Equo compenso e P2P (download)
Cercavo delle cose su Technorati e mi sono imbattuto su questo post di Alessio Canova.
Si parla di una tesi di Andrea Monti (per la verita’, con tutto il rispetto per Andrea, ne avevano parlati altri prima) circa la presunta "legalizzazione" del P2P (soltanto per il download) a seguito dell’introduzione dell’equo compenso su supporti e dispositivi.
E’ interessante anche il veloce botta e risposta nei commenti.
Merita una riflessione, magari un reload da qualche parte.
marco:
Maggio 22nd, 2007 at 21:05
Da qualche parte sbaglierò, ma sarei curioso di sapere esattamente dove.
Se io compro un disco, acquisto il diritto di fruire del brano dove, quanto e quando mi pare, a meno che non ci siano evidentissime limitazioni espresse sul disco stesso.
Cioé, posso tranquillamente codificarmi da solo l’mp3 di un originale per passarmelo sul lettore portatile, ad esempio.
L’eventuale limitazione di licenza al solo supporto fornito dal discografico meriterebbe un apporfondimento a sé stante… Potrebbe sostenersene l’invalidità ain base a principi generali, ma per ora supponiamo che si tratti di brani lecitamente “convertibili” (e quindi anche copiabili) per uso privato.
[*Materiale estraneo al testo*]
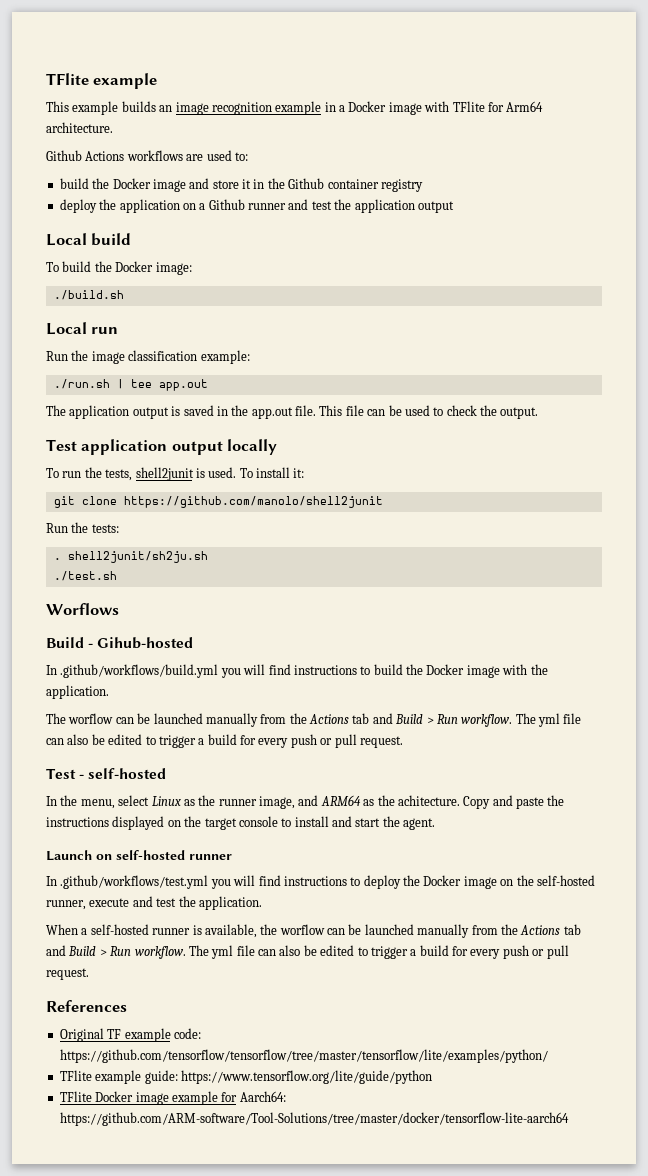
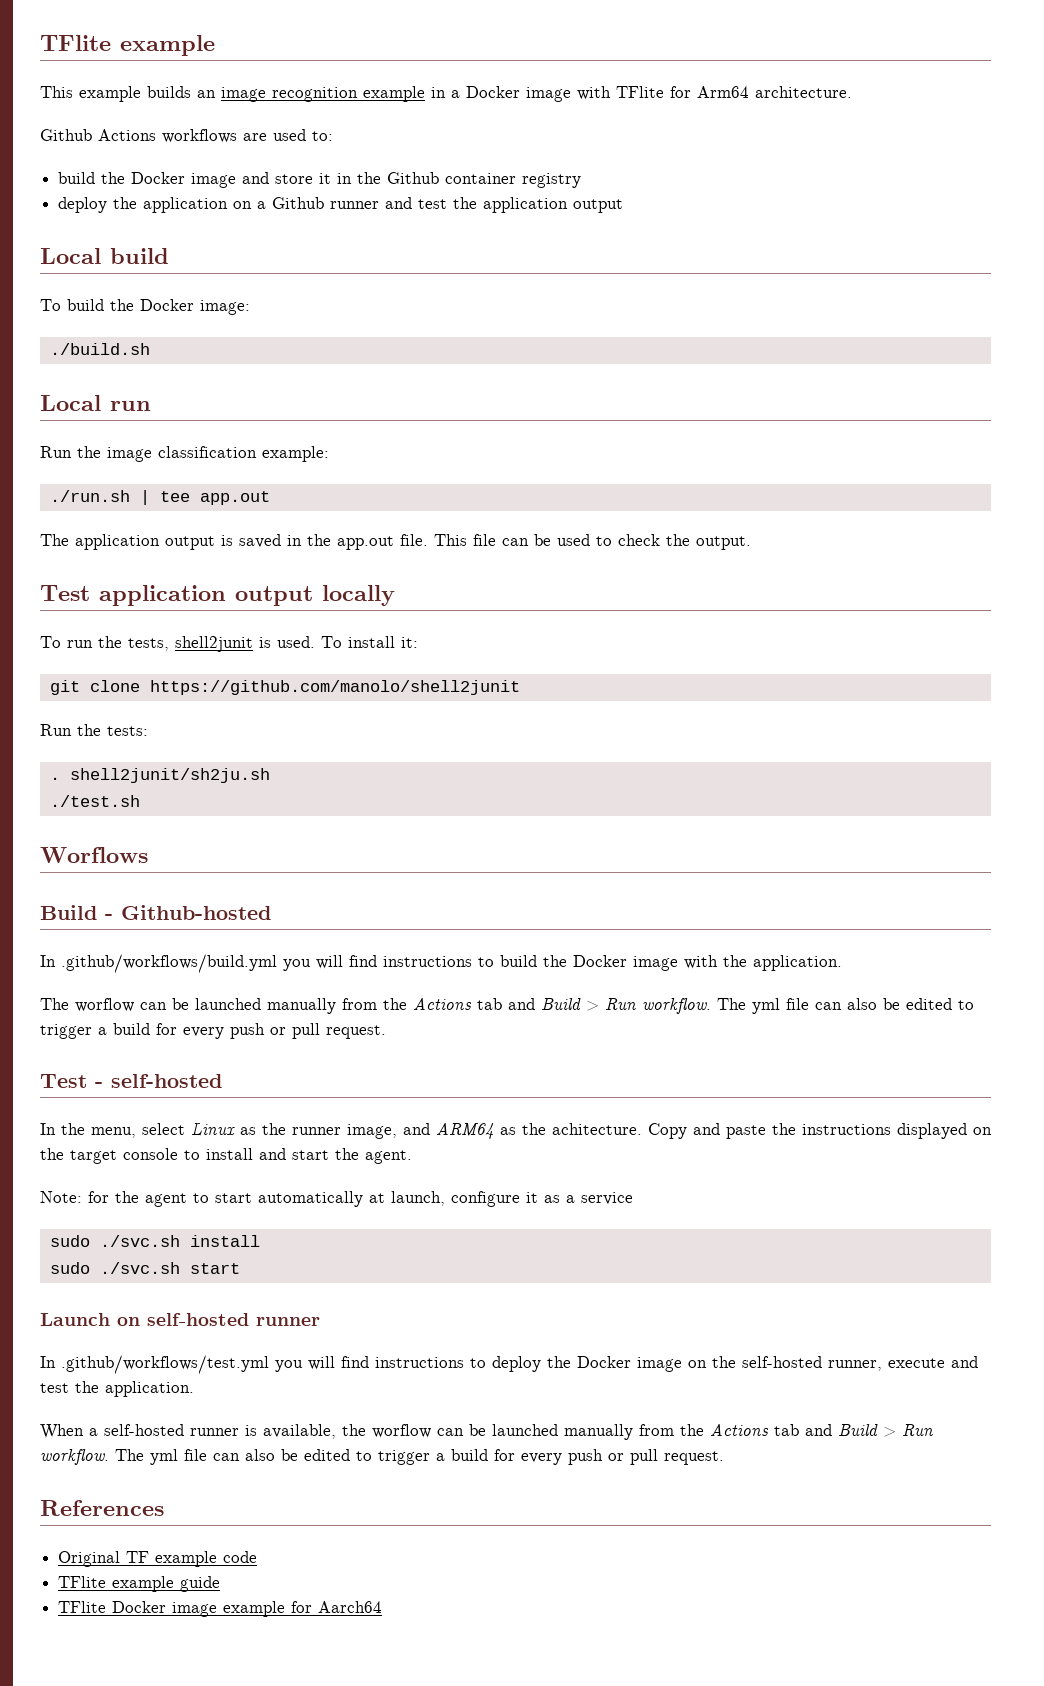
[97,637,194,649] Gihub-hosted -> [121,905,271,920] Github-hosted
(436, 824) none -> [40,1191,633,1207] [49,1235,260,1247] [49,1262,240,1274] // Note: for the agent to start automatically at launch, configure it as a service // sudo ./svc.sh install // sudo ./svc.sh start
[173,1028,201,1039] [59,1049,548,1063] [59,1070,432,1084] code: https://github.com/tensorflow/tensorflow/tree/master/tensorflow/lite/examples/python/ // TFlite example guide: https://www.tensorflow.org/lite/guide/python -> [223,1551,258,1563] [58,1576,221,1592] code // TFlite example guide
[239,1091,286,1102] [59,1112,569,1126] Aarch64: https://github.com/ARM-software/Tool-Solutions/tree/master/docker/tensorflow-lite-aarch64 -> [318,1601,383,1613] Aarch64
Se io posso convertirmelo, posso anche farmelo convertire da un terzo, ove io non abbia le capacità, o i mezzi o la voglia o il tempo.
Se qualcuno vuole convertire un CD e mettere a disposizione l’attività di conversione (la propria attività “manuale”) gratis, a favore dei terzi titolari della licenza di fruizione del brano perché a loro volta il disco lo hanno comprato, secondo me può farlo.
Spetta a chi scarica dal p2p di limitarsi a scaricare soltanto i brani di cui possiede la licenza. Non spetta a chi eventualmente condivide un file di trasformarsi in poliziotto e verificare che chi accede al file ne abbia il diritto.
Che facciamo, la prossima volta che salgo sul treno se qualcuno mi chiede se un certo posto è libero gli devo chiedere il biglietto sennò le ferrovie lo addebitano a me perché io ho spostato il cappello e ho detto “si”, senza verificare se il passeggero aveva il diritto di sedersi?
La metafora è ardita e inconferente, ma rende l’idea.